A escrita em si também é outro ponto fortíssimo da história. Apesar da obra anterior não ter me chamado a atenção negativamente para com a escrita amadora de Hitoshi One, é indiscutível que a forma e a técnica aqui usada por Shunji Iwai é superior, tanto em construção de cenas quanto em diálogos, parte essa que foi a que mais me chamou a atenção, visto a condução deles feita de uma forma incrível. Um elogio que constantemente fazem a Stephen King, eu copio e faço aqui a Iwai. Ele sabe escrever crianças se comportando como crianças mesmo.

A edição física

Ambas as novels tem o tamanho padrão da editora de 11x15cm, com Luzes no Céu tendo 288 páginas e Luzes Vistas de Lado, 192. Uma decisão editorial curiosa e que pode incomodar os “lombadeiros” é o fato de que Luzes Vistas de Lado, diferente de todas as novels que possuem este tipo de formato, incluindo sua contraparte, não possui uma imagem em sua lombada, destoando assim de toda a coleção da editora.
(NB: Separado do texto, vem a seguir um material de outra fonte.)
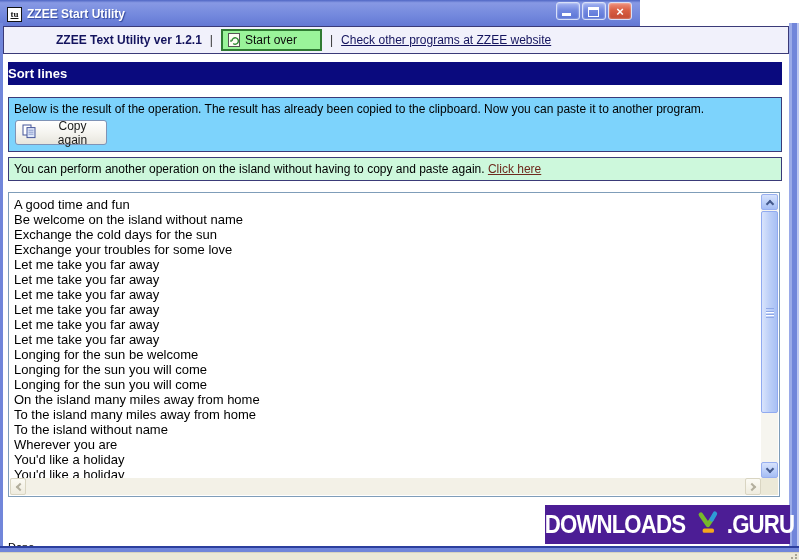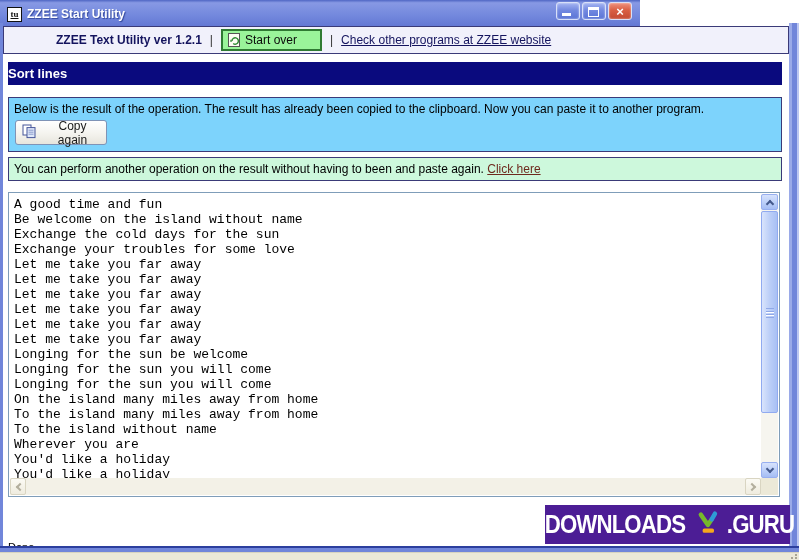--- a/index.html
+++ b/index.html
@@ -169,7 +169,7 @@
   </div>
 
   <div class="info-bar">
-    <span>You can perform another operation on the result without having to been and paste again. </span><a class="click-here">Click here</a>
+    <span>You can perform another operation on the island without having to copy and paste again. </span><a class="click-here">Click here</a>
   </div>
 
   <div class="textarea">

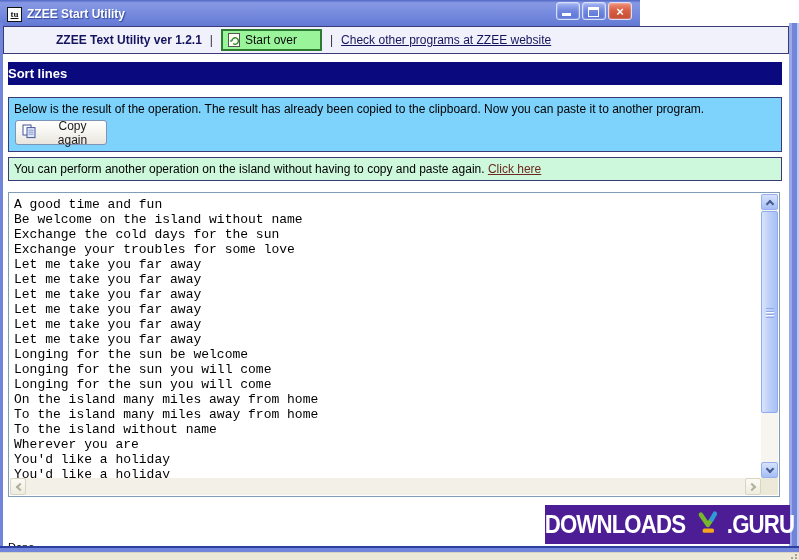--- a/index.html
+++ b/index.html
@@ -69,7 +69,7 @@
     background:#fff; border:1px solid #7f9db9; }
   .textpane { position:absolute; left:1px; top:1px; right:18px; bottom:18px;
     overflow:hidden; padding:3px 0 0 4px;
-    font-family:Liberation Mono, monospace;
+    font-family:Liberation Sans, sans-serif;
     font-size:13px; line-height:15px; color:#000; white-space:pre; }
   
   .vscroll { position:absolute; top:1px; right:1px; bottom:18px; width:17px; background:#f6f5ef; }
Ambas as edições contém textos de apoio muito interessantes, escritos pelos autores de suas respectivas obras, que acrescentam e muito na experiência após o término da leitura. Além de contextualizar sobre a obra, ainda conta um pouco sobre os bastidores da produção dos livros. Vale ressaltar que nenhum dos dois possui ilustrações.

Já sobre a questão de revisão de Novels da Editora NewPop, é uma reclamação constante nos fóruns e páginas de redes sociais sobre como a revisão das obras deixa a desejar. Infelizmente, Fireworks – Luzes no Céu mantém esse estigma. São incontáveis os erros presentes, seja de semântica, ortografia, coesão, flexão de gênero e até frases duplicadas na mesma página e personagens trocados no diálogo. A quantidade de erros é tanta que, infelizmente, muitas vezes a leitura se torna truncada por você se pegar prestando atenção nos erros de gramática ao invés de na história. Felizmente, entretanto, Luzes Vistas de Lado tem um texto bem mais fluido e em minha leitura, encontrei apenas um erro de coesão, mas nada que atrapalhe a leitura e o entendimento de alguma forma.

Um ponto negativo, infelizmente, para Luzes Vistas de Lado é a ausência de algumas notas de rodapé para explicar algumas coisas durante a história e até no texto do autor, como quando o protagonista comenta que atacou seu amigo com um lariat e que devolveu o golpe com um dropkick, ambos golpes conhecidos do mundo de luta livre, mas que muitas pessoas podem não conhecer. Ou, no texto, quando o autor comenta sobre como o AVID não estava funcionando, se referindo ao AVID Media Composer, programa de edição de vídeo utilizado na indústria cinematográfica. Tais cenas poderiam se beneficiar e muito de algumas notas de rodapé curtas explicando sobre a situação. Vale ressaltar aqui que a editora demonstrou que consegue fazer boas notas de rodapé sim, nesta mesma edição, quando, por exemplo, explica o que é um ensemble cast.

Veredito

Apesar de ambas as novels partirem da mesma premissa, Luzes no Céu trabalha mais com um drama acentuado comum em animes mesmo. A trama acaba não entregando nada tão marcante assim, apesar de ter uma ótima premissa para se basear. Em contrapartida, Luzes Vistas de Lado consegue transportar um sentimento natural, criando uma relação cotidiana crível sobre a realidade adulta em contraste com os sonhos de crianças, e isso acaba arrebatando o leitor em sua jornada.

Caso queira dar uma chance para esta história, vá ver as luzes de lado. A realidade impressa nessa história cativa de um jeito que infelizmente, não há luz no céu que consiga replicar.